*** DATA FOR THIS TASK Section Begins ***

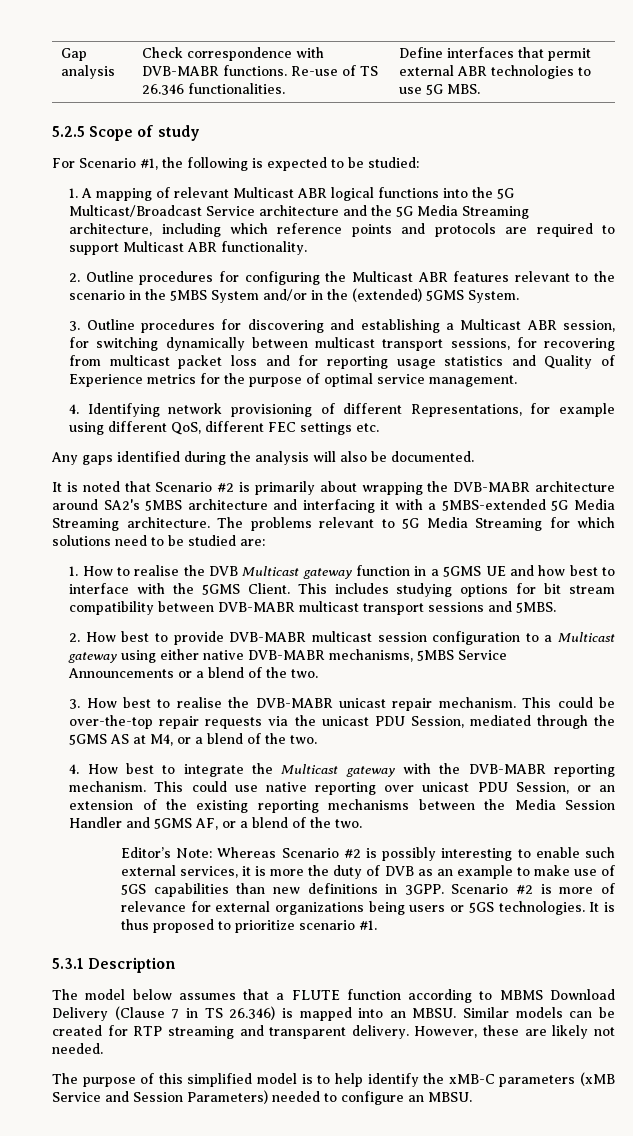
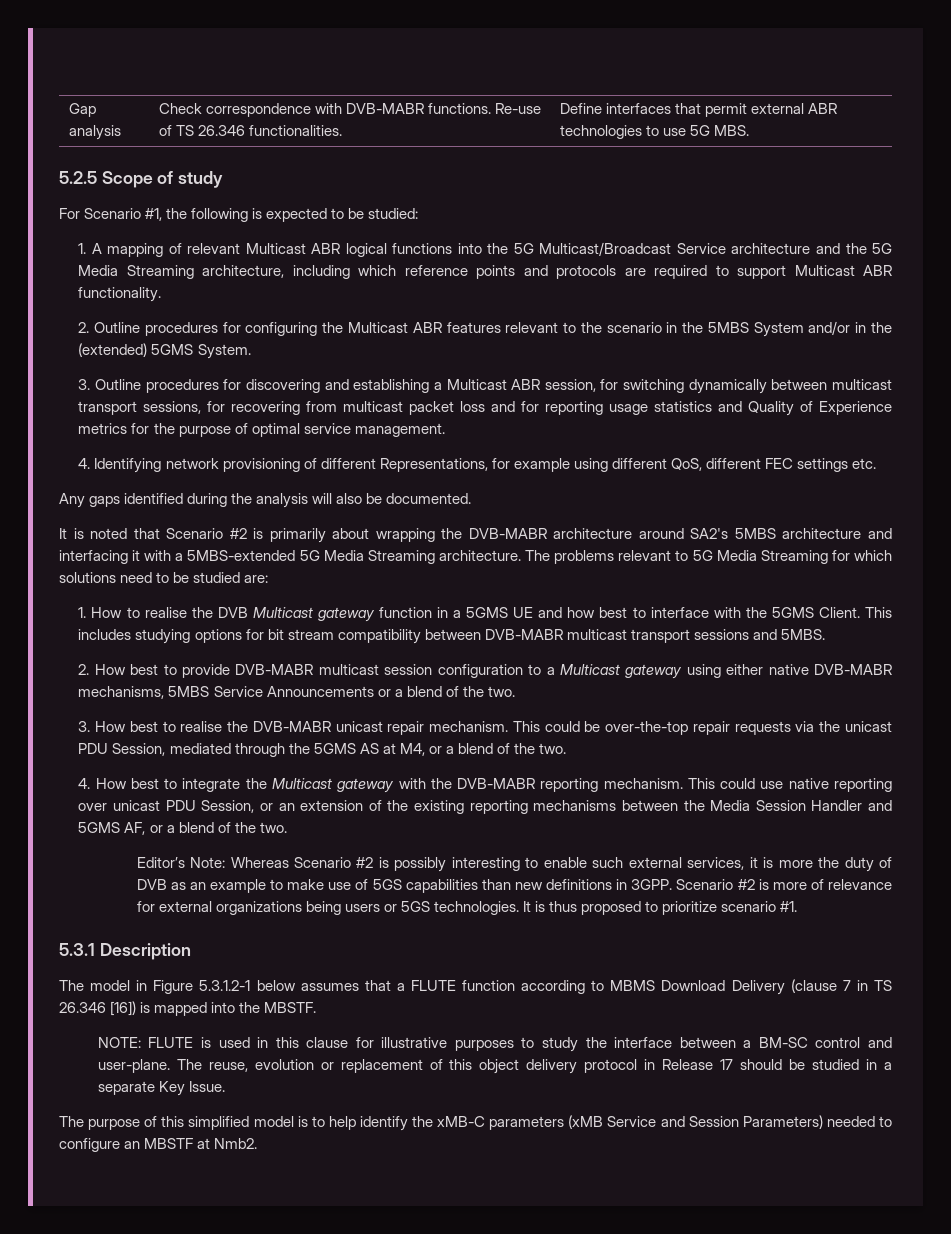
- The model below assumes that a FLUTE function according to MBMS Download Delivery (Clause 7 in TS 26.346) is mapped into an MBSU. Similar models can be created for RTP streaming and transparent delivery. However, these are likely not needed.
+ The model in Figure 5.3.1.2-1 below assumes that a FLUTE function according to MBMS Download Delivery (clause 7 in TS 26.346 [16]) is mapped into the MBSTF.
+ NOTE: FLUTE is used in this clause for illustrative purposes to study the interface between a BM-SC control and user-plane. The reuse, evolution or replacement of this object delivery protocol in Release 17 should be studied in a separate Key Issue.
- The purpose of this simplified model is to help identify the xMB-C parameters (xMB Service and Session Parameters) needed to configure an MBSU.
+ The purpose of this simplified model is to help identify the xMB-C parameters (xMB Service and Session Parameters) needed to configure an MBSTF at Nmb2.

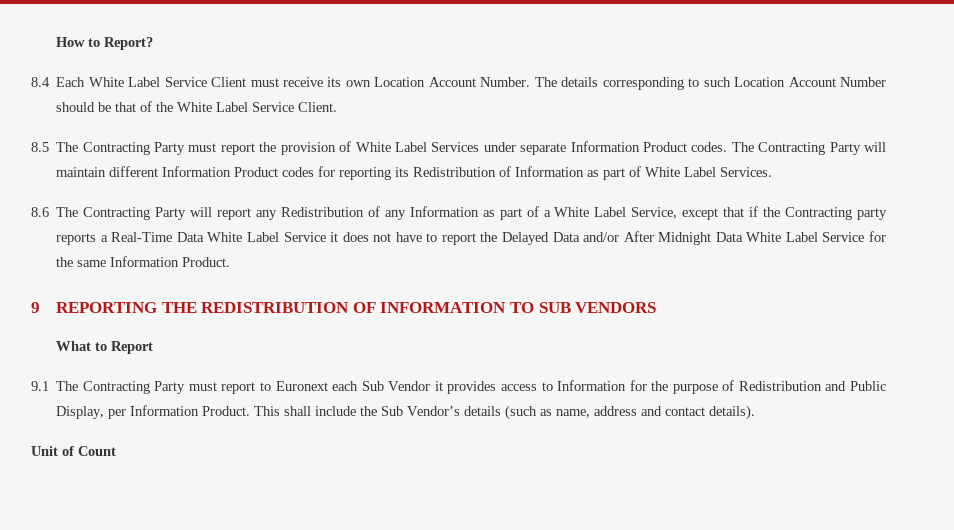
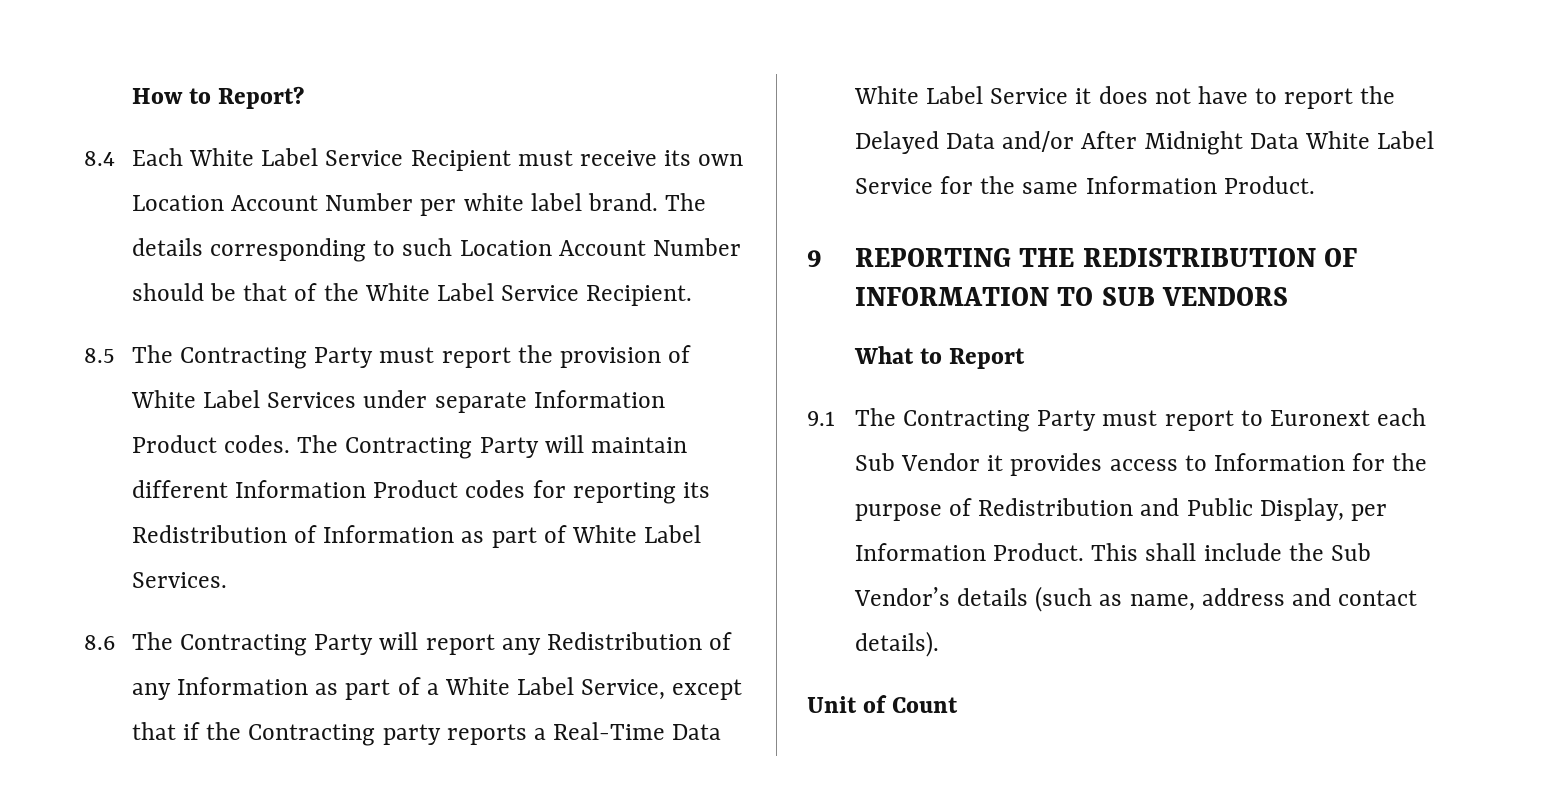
- 8.4 Each White Label Service Client must receive its own Location Account Number.
+ 8.4 Each White Label Service Recipient must receive its own Location Account Number per white label brand.
- The details corresponding to such Location Account Number should be that of the White Label Service Client.
+ The details corresponding to such Location Account Number should be that of the White Label Service Recipient.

*** DATA FOR THIS TASK Section Ends ***

■ PROBLEM STATEMENT ■
Please reproduce the material above word for word, without its images.

■ TASK RESULT ■
- The model below assumes that a FLUTE function according to MBMS Download Delivery (Clause 7 in TS 26.346) is mapped into an MBSU. Similar models can be created for RTP streaming and transparent delivery. However, these are likely not needed.
+ The model in Figure 5.3.1.2-1 below assumes that a FLUTE function according to MBMS Download Delivery (clause 7 in TS 26.346 [16]) is mapped into the MBSTF.
+ NOTE: FLUTE is used in this clause for illustrative purposes to study the interface between a BM-SC control and user-plane. The reuse, evolution or replacement of this object delivery protocol in Release 17 should be studied in a separate Key Issue.
- The purpose of this simplified model is to help identify the xMB-C parameters (xMB Service and Session Parameters) needed to configure an MBSU.
+ The purpose of this simplified model is to help identify the xMB-C parameters (xMB Service and Session Parameters) needed to configure an MBSTF at Nmb2.

- 8.4 Each White Label Service Client must receive its own Location Account Number.
+ 8.4 Each White Label Service Recipient must receive its own Location Account Number per white label brand.
- The details corresponding to such Location Account Number should be that of the White Label Service Client.
+ The details corresponding to such Location Account Number should be that of the White Label Service Recipient.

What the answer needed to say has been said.